* What you are asked to do
The response must consist of all the records, retyped exactly.

Stored items from a collection
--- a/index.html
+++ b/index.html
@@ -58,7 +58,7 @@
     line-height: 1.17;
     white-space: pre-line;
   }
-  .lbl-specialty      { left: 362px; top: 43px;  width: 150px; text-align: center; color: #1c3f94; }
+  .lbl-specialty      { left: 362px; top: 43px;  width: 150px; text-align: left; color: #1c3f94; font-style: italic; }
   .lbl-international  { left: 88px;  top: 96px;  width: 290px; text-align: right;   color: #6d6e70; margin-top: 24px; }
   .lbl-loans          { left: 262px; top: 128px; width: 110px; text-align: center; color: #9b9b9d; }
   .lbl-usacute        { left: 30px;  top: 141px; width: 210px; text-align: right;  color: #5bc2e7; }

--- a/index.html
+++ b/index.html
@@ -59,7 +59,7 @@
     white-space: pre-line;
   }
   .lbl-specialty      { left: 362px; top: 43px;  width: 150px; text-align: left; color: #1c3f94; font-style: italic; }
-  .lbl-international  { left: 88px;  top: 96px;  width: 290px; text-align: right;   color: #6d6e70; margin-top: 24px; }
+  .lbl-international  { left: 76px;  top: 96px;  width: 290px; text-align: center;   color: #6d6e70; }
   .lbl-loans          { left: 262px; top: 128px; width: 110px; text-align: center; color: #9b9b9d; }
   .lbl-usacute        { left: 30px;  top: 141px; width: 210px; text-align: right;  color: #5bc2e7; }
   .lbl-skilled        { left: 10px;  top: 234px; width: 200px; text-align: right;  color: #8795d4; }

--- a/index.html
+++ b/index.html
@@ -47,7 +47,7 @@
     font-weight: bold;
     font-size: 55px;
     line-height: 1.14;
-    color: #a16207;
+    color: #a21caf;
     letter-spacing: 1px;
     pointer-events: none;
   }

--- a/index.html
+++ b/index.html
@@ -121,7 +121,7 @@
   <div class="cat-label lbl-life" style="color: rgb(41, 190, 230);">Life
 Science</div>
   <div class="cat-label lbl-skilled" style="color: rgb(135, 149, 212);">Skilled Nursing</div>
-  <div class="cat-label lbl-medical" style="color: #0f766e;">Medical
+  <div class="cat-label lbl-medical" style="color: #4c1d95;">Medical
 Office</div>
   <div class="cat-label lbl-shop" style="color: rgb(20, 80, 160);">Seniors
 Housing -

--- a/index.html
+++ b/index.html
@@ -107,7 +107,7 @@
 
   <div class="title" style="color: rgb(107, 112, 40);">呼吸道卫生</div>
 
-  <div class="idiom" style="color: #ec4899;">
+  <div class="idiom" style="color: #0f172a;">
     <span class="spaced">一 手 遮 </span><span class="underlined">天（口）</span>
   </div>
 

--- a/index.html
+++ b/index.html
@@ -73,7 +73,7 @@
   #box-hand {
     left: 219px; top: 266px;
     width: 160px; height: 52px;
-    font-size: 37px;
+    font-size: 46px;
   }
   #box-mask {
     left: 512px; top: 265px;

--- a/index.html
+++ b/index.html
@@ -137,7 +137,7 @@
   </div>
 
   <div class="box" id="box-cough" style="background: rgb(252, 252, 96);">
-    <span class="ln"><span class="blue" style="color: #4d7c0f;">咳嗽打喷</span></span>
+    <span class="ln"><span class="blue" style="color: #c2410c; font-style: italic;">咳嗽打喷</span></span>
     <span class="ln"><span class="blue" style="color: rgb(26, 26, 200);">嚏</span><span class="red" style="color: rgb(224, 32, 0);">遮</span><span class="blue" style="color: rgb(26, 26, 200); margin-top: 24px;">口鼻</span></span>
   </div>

* Response below
--- a/index.html
+++ b/index.html
@@ -58,7 +58,7 @@
     line-height: 1.17;
     white-space: pre-line;
   }
-  .lbl-specialty      { left: 362px; top: 43px;  width: 150px; text-align: center; color: #1c3f94; }
+  .lbl-specialty      { left: 362px; top: 43px;  width: 150px; text-align: left; color: #1c3f94; font-style: italic; }
   .lbl-international  { left: 88px;  top: 96px;  width: 290px; text-align: right;   color: #6d6e70; margin-top: 24px; }
   .lbl-loans          { left: 262px; top: 128px; width: 110px; text-align: center; color: #9b9b9d; }
   .lbl-usacute        { left: 30px;  top: 141px; width: 210px; text-align: right;  color: #5bc2e7; }

--- a/index.html
+++ b/index.html
@@ -59,7 +59,7 @@
     white-space: pre-line;
   }
   .lbl-specialty      { left: 362px; top: 43px;  width: 150px; text-align: left; color: #1c3f94; font-style: italic; }
-  .lbl-international  { left: 88px;  top: 96px;  width: 290px; text-align: right;   color: #6d6e70; margin-top: 24px; }
+  .lbl-international  { left: 76px;  top: 96px;  width: 290px; text-align: center;   color: #6d6e70; }
   .lbl-loans          { left: 262px; top: 128px; width: 110px; text-align: center; color: #9b9b9d; }
   .lbl-usacute        { left: 30px;  top: 141px; width: 210px; text-align: right;  color: #5bc2e7; }
   .lbl-skilled        { left: 10px;  top: 234px; width: 200px; text-align: right;  color: #8795d4; }

--- a/index.html
+++ b/index.html
@@ -47,7 +47,7 @@
     font-weight: bold;
     font-size: 55px;
     line-height: 1.14;
-    color: #a16207;
+    color: #a21caf;
     letter-spacing: 1px;
     pointer-events: none;
   }

--- a/index.html
+++ b/index.html
@@ -121,7 +121,7 @@
   <div class="cat-label lbl-life" style="color: rgb(41, 190, 230);">Life
 Science</div>
   <div class="cat-label lbl-skilled" style="color: rgb(135, 149, 212);">Skilled Nursing</div>
-  <div class="cat-label lbl-medical" style="color: #0f766e;">Medical
+  <div class="cat-label lbl-medical" style="color: #4c1d95;">Medical
 Office</div>
   <div class="cat-label lbl-shop" style="color: rgb(20, 80, 160);">Seniors
 Housing -

--- a/index.html
+++ b/index.html
@@ -107,7 +107,7 @@
 
   <div class="title" style="color: rgb(107, 112, 40);">呼吸道卫生</div>
 
-  <div class="idiom" style="color: #ec4899;">
+  <div class="idiom" style="color: #0f172a;">
     <span class="spaced">一 手 遮 </span><span class="underlined">天（口）</span>
   </div>
 

--- a/index.html
+++ b/index.html
@@ -73,7 +73,7 @@
   #box-hand {
     left: 219px; top: 266px;
     width: 160px; height: 52px;
-    font-size: 37px;
+    font-size: 46px;
   }
   #box-mask {
     left: 512px; top: 265px;

--- a/index.html
+++ b/index.html
@@ -137,7 +137,7 @@
   </div>
 
   <div class="box" id="box-cough" style="background: rgb(252, 252, 96);">
-    <span class="ln"><span class="blue" style="color: #4d7c0f;">咳嗽打喷</span></span>
+    <span class="ln"><span class="blue" style="color: #c2410c; font-style: italic;">咳嗽打喷</span></span>
     <span class="ln"><span class="blue" style="color: rgb(26, 26, 200);">嚏</span><span class="red" style="color: rgb(224, 32, 0);">遮</span><span class="blue" style="color: rgb(26, 26, 200); margin-top: 24px;">口鼻</span></span>
   </div>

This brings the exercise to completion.